= Marcel Kalla =

Congolese politician

Marcel Kalla is a Congolese politician who has served as a Deputy in the National Assembly of Congo-Brazzaville since 2012.

==Political career==
In the June-August 2007 parliamentary election, Kalla stood as an independent candidate in Mabombo constituency, located in Bouenza Region. In the first round of voting, Kalla placed first with 31.25% of the vote, ahead of Christophe Moukouéké, the candidate of the main opposition party, the Pan-African Union for Social Democracy (UPADS), who received 27.42%. Initial results for the second round showed that Kalla won the seat, defeating Moukouéké. However, UPADS contested the result in Mabombo and four other constituencies. On 13 August 2007, Francois Ibovi, the Minister of Territorial Administration, announced a correction in the results for Mabombo, stating that Moukouéké had actually won the seat with 59.01% of the vote; the previously announced result was attributed to a clerical error.

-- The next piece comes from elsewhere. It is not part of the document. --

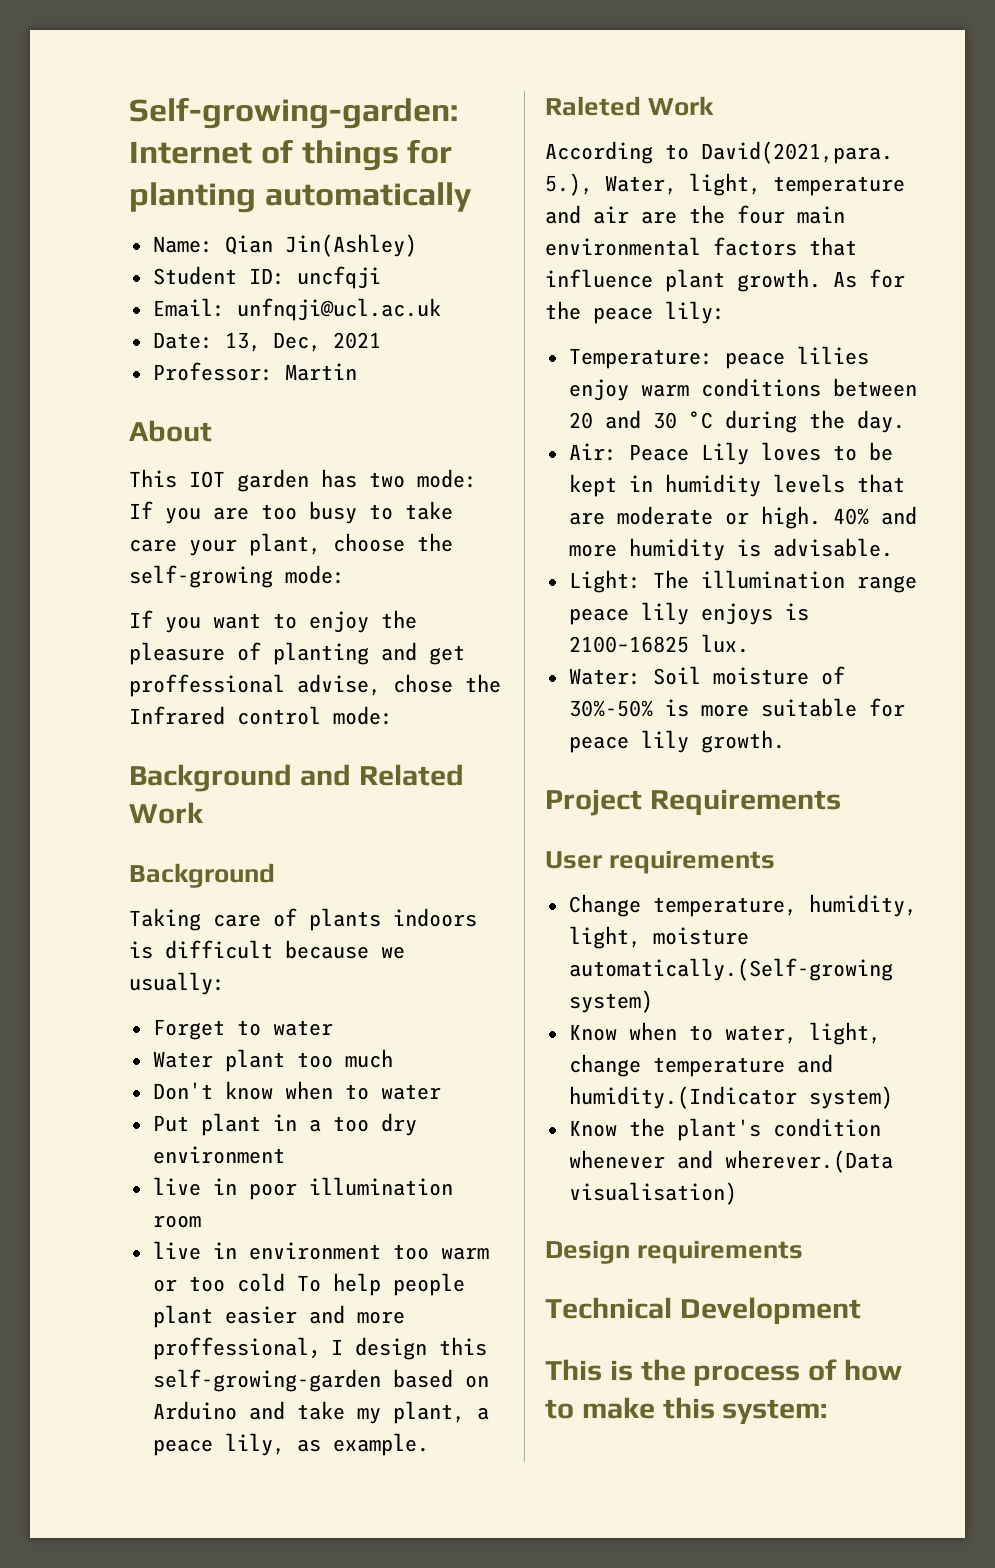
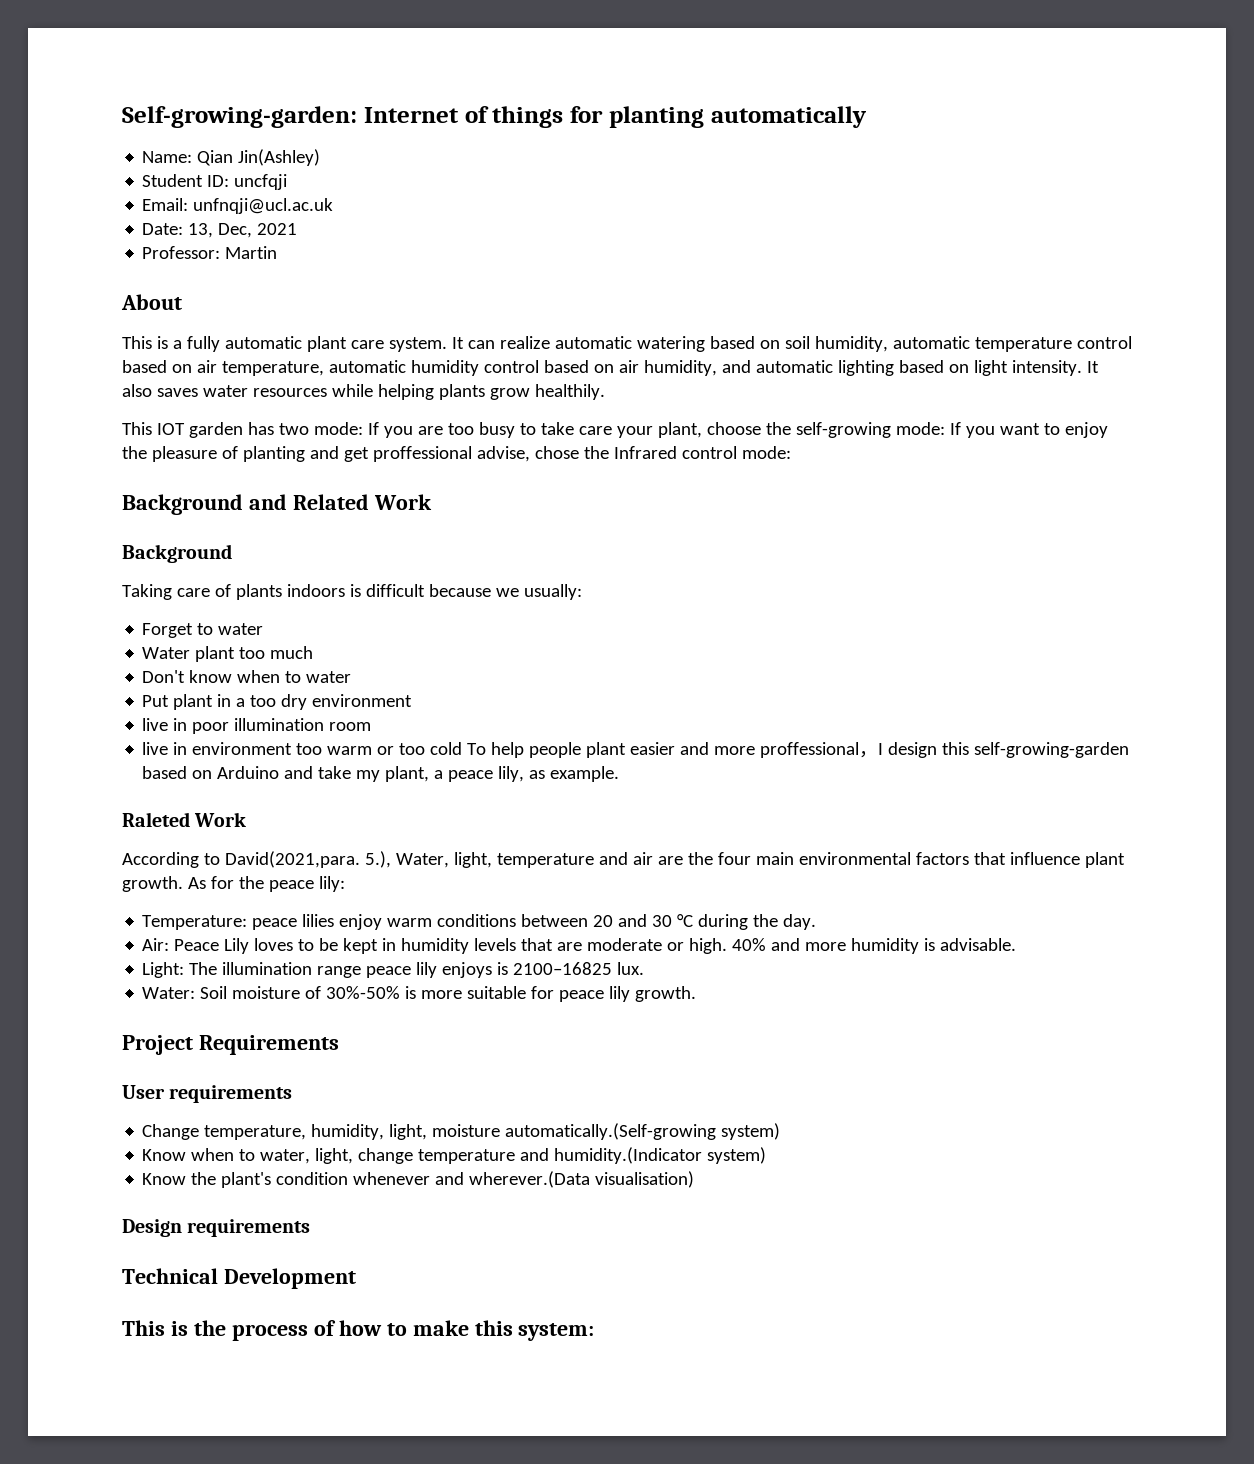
(212, 431) none -> [122,336,1132,352] [122,360,1099,376] [122,384,605,400] // This is a fully automatic plant care system. It can realize automatic watering based on soil humidity, automatic temperature control based on air temperature, automatic humidity control based on air humidity, and automatic lighting based on light intensity. It also saves water resources while helping plants grow healthily.
(345, 574) // -> (945, 428) none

In the July-August 2012 parliamentary election, Kalla stood as the candidate of the Congolese Labour Party (PCT) in Mabombo and won the seat with 57.14% of the vote, defeating Moukouéké.

Standing as a PCT candidate, Kalla was elected as a local councillor in Mabombo in the September 2014 local elections.

In the July 2017 parliamentary election, he was re-elected to the National Assembly as the PCT candidate in Mabombo, winning the seat in the first round with 57% of the vote.